A resolution to amend the company's constitution to insert a 'Human Rights Due Diligence Clause' was put to a vote at the Qantas annual general meeting on Friday.
If passed, it would have paved the way for a comprehensive review of the airline's policy on involuntary transportation.
But the move was defeated, with at least 75 per cent of shareholders voting against the resolution for the constitutional change brought forward by the Australasian Centre for Corporate Responsibility (ACCR).
The motion was defeated as Qantas faced increasing pressure to refuse to transport a Tamil family, facing deportation against their will.
Priya, Nadesalingam and their two Queensland-born daughters, Kopika and Tharunicaa, have been held in a Melbourne detention centre since March, when emergency legal action saw them removed from a deportation flight at Perth Airport.
Nadesalingam and Priya, both Tamils, came to Australia separately by boat in 2012 and 2013 following Sri Lanka’s civil war and settled in the Queensland town of Biloela, where they had been raising their daughters.

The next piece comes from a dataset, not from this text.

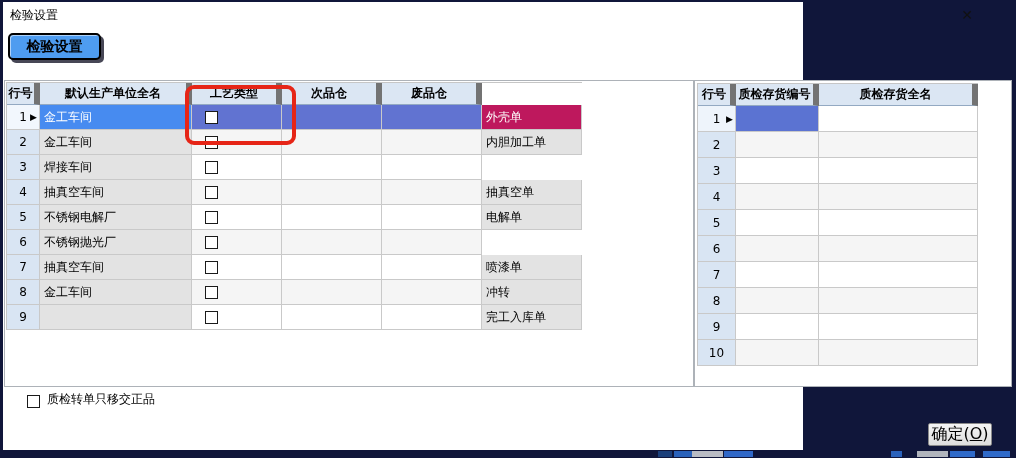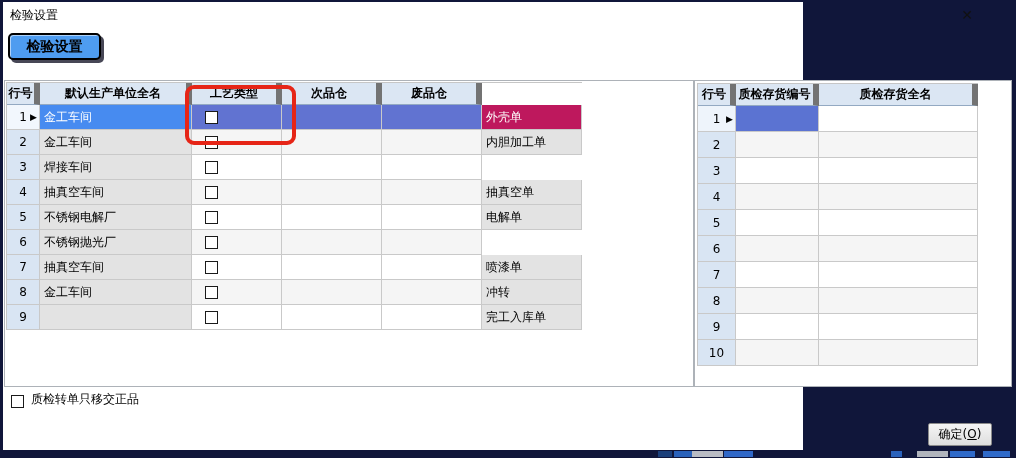"质检转单只移交正品" .foot-check { left: 8px -> 24px }
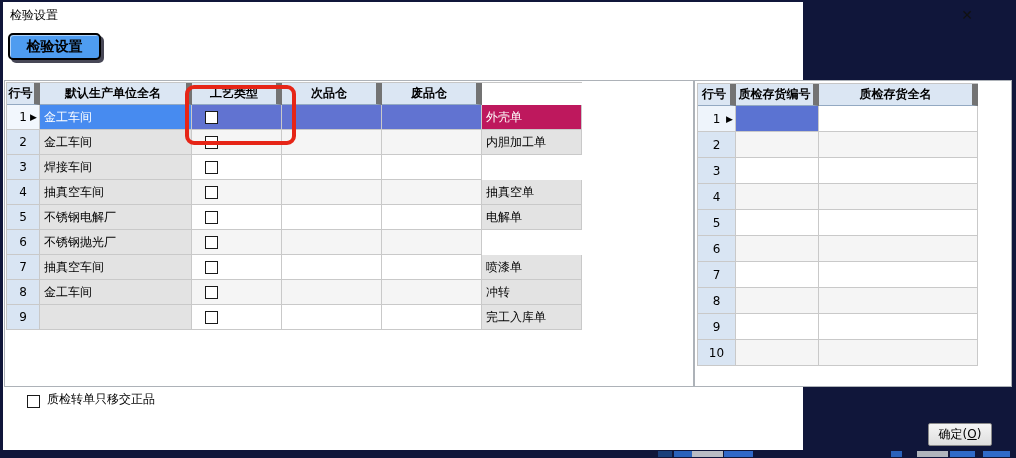"确定(O)" .ok-btn { font-size: 12px -> 16px }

An online petition calling on Qantas and 11 other airlines to refuse to fly the family against their will has attracted more than 15,000 signatures.
Queensland resident and supporter of Priya and Nades, Angela Fredericks attended the Qantas AGM and said the family's treatment highlighted the role of commercial and charter airlines in the forced transportation of asylum seekers and refugees.
"Our concern is that numerous authorities are saying that our government is breaking several refugee conventions, and essentially these airlines are sending people back to danger and persecution," Ms Fredericks said.

Friends of supporters of a Tamil family facing deportation held a protest outside the office of the Minister for Home Affairs Peter Dutton. Source: AAP
Qantas transports people if requested by the Department of Home Affairs.
But the ACCR claims the airline's role in forced deportations is damaging to its reputation because it puts the company at "real risk of involvement in human rights abuses" as many refused refugees have not been properly assessed.
“A company is either for human rights or it is not. There is no halfway position here. For Qantas’s leadership to be in favour of human rights on some issues, and facilitating human rights abuses on others stinks of hypocrisy and, over the medium term, won’t be tolerated by their customers and their investors," said ACCR director Brynn O'Brien
In the UK, Virgin Atlantic has already indicated their cessation of deportation activity, and there is hope Virgin Australia will soon follow suit.

Qantas CEO Alan Joyce told the airline's AGM that it would not be feasible for the airline to judge each forced transportation on a case-by-case basis. (AAP) Source: AAP
Qantas chairman Leigh Clifford told shareholders before the vote on that Qantas can't act as a "third umpire" on individual immigration cases and to do so would undermine the Australian government and the judicial system.
"We do not believe this is in the interests of shareholders or the broader community," Mr Leigh said.
"We don't believe the action is really about Qantas at all, it's about finding different ways to pressure the Australian government and the federal opposition to change its immigration policy," he said.
In addressing the AGM, Ms O'Brien told shareholders this was not a "tenable position" under the UN guiding principles.
"We have very real concerns that our company is either ignoring or fails to understand its human rights commitments in this specific context and this context only," Ms O'Brien said.
Qantas Chief Executive Alan Joyce said the problem with the resolution was that the airline would be forced to make a judgement call on each individual case of forced transportation, saying it was impractical and "just not feasible."
Ms Fredericks said supporters will continue targeting airlines.
"Most definitely Virgin and I've already been petitioning 11 other airlines as well," she said.